Our first task, therefore, was to obtain computer-readable files of the more comprehensive editions of the RGs. Thanks to the generosity of the National Autonomous University of Mexico (UNAM), we downloaded René Acuña’s 10 Relaciones Geográficas volumes [12], and Mercedes de la Garza’s Relaciones Históricogeográficas de la Gobernación de Yucatán [11]. To complement this, we also acquired Francisco del Paso y Troncoso´s Papeles de Nueva España in electronic format [13], though with significant errors. Consequently, this collection required pre-processing and reapplying of Optical Character Recognition (OCR), as well as manual identification and correction of electronic transcription errors.
Developing Computational Methods for Historical Archaeology
Creating a digital dataset of 16 th century geographies of new spain: The DECM Gazetteer
The Geographic Reports of New Spain are rich in geographic references, therefore this corpus has been at the core of much of the historical and archaeological research of this period in the past century. Nevertheless, as can be expected, these geographies have substantially changed over time, and it was not until the end of the 1960s that scholars such as Peter Gerhard and Howard Cline started to compile more detailed information about these. Although the works of these (and other) authors have been widely published, they are usually only available in printed format. Before attempting to carry out spatial analyses or to ask questions, it was necessary to not only to create a digital version of this information, but also to conduct further research, investigating many of the toponyms that were not included in existing atlases created by other scholars. This work consists specifically of the linguistic and geographic disambiguation of toponyms.

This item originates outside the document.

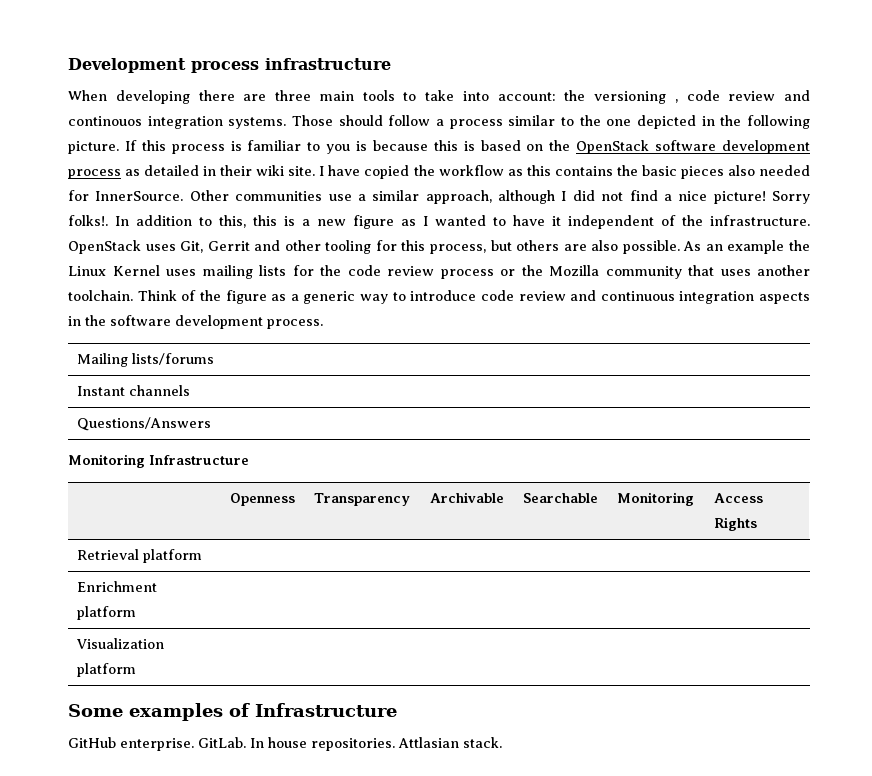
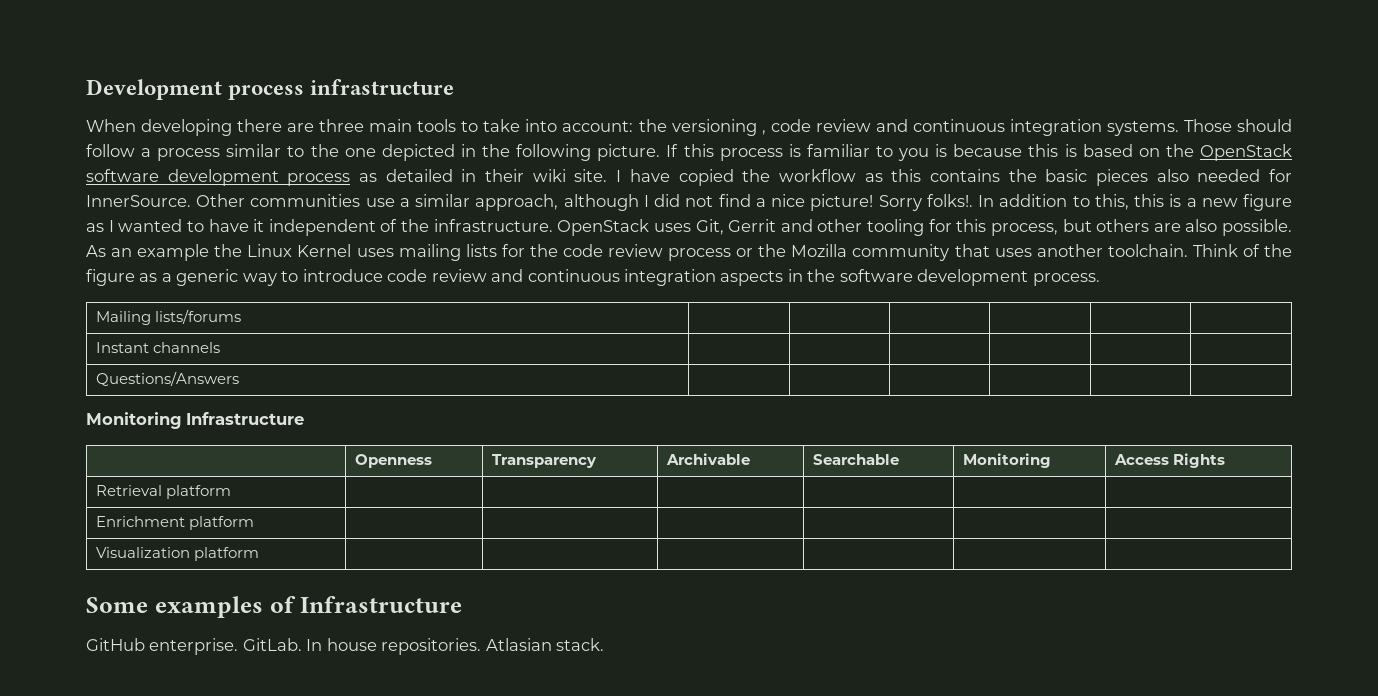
- When developing there are three main tools to take into account: the versioning , code review and continouos integration systems.
+ When developing there are three main tools to take into account: the versioning , code review and continuous integration systems.
- Attlasian stack.
+ Atlasian stack.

Based on the principles of FAIR (Findable, Accessible, Interoperable, and Reusable) Data and Linked Open Data (LOD), we are creating a digital directory, or gazetteer, that contains all the toponyms mentioned in the RGs related to settlements and geographic, political, or administrative features. To guarantee its interoperability with other systems and repositories, we have relied on the experience of previous projects such as the Alexandria Digital Library Gazetteer [16,17], or currently ongoing initiatives such as the World Historical Gazetteer. The well-established content standards from these projects offer the possibility to store and exchange not only geographic footprints (i.e. coordinates of latitude and longitude) of the place names, but also alternative spellings, the languages in which they are written, bibliographic references, and relationships, amongst others.
The first step in creating the gazetteer was to compile the information available of the 16th-century place names contained in the RGs. To do so, we digitised the toponymy indexes of the aforementioned RG editions: the 10 volumes of Acuña, the 2 volumes of De la Garza and the first volume of Del Paso and Troncoso. We standardised the indexes (as there was a considerable variety across all editions and volumes), and formatted them in plain text files, thereby ensuring they were in a computer-readable format. Due to name variations and inconsistencies, reconstructing 16thcentury toponymy poses many challenges. Although some place names have retained their original form, others have changed significantly over time as a result of linguistic evolution, including spelling variations, the use of Castilian transliterations of indigenous names, or the addition of words such as the name of a patron saint or a natural resource typical of the area (e.g. Ixtapan de la Sal). Further challenges are created by one place having different names in different languages (e.g. Santiago Mitlantongo, Mictlantongo or Mitlantongo in Spanish/Nahua, is Dzandaya or Sandaya in Mixtec), or one place name corresponding to several locations (e.g. Acatlán may refer to a pueblo in the state of Guerrero, an Alcaldía Mayor and cabecera in the state of Puebla, a cabecera in Veracruz, or any of its numerous other occurrences).
In order to resolve this, we carried out linguistic disambiguation of the place names. For this reason, we chose to reconstruct current toponymy as a starting point, using digital resources that were already available in GIS format, including:
I. The catalog of indigenous towns, produced by the Instituto Nacional de Estadística Geografía e Informática (INEGI) and the Comisión Nacional para el Conocimiento y Uso de la Biodiversidad (CONABIO) in 2010.
II. The geographic dataset created for the cartography of Mexico by INEGI, especially the toponym cartographic layers (scale 50k and 250k) and INEGI’s general toponym locations [18].
III. The GeoNames geographical database [19].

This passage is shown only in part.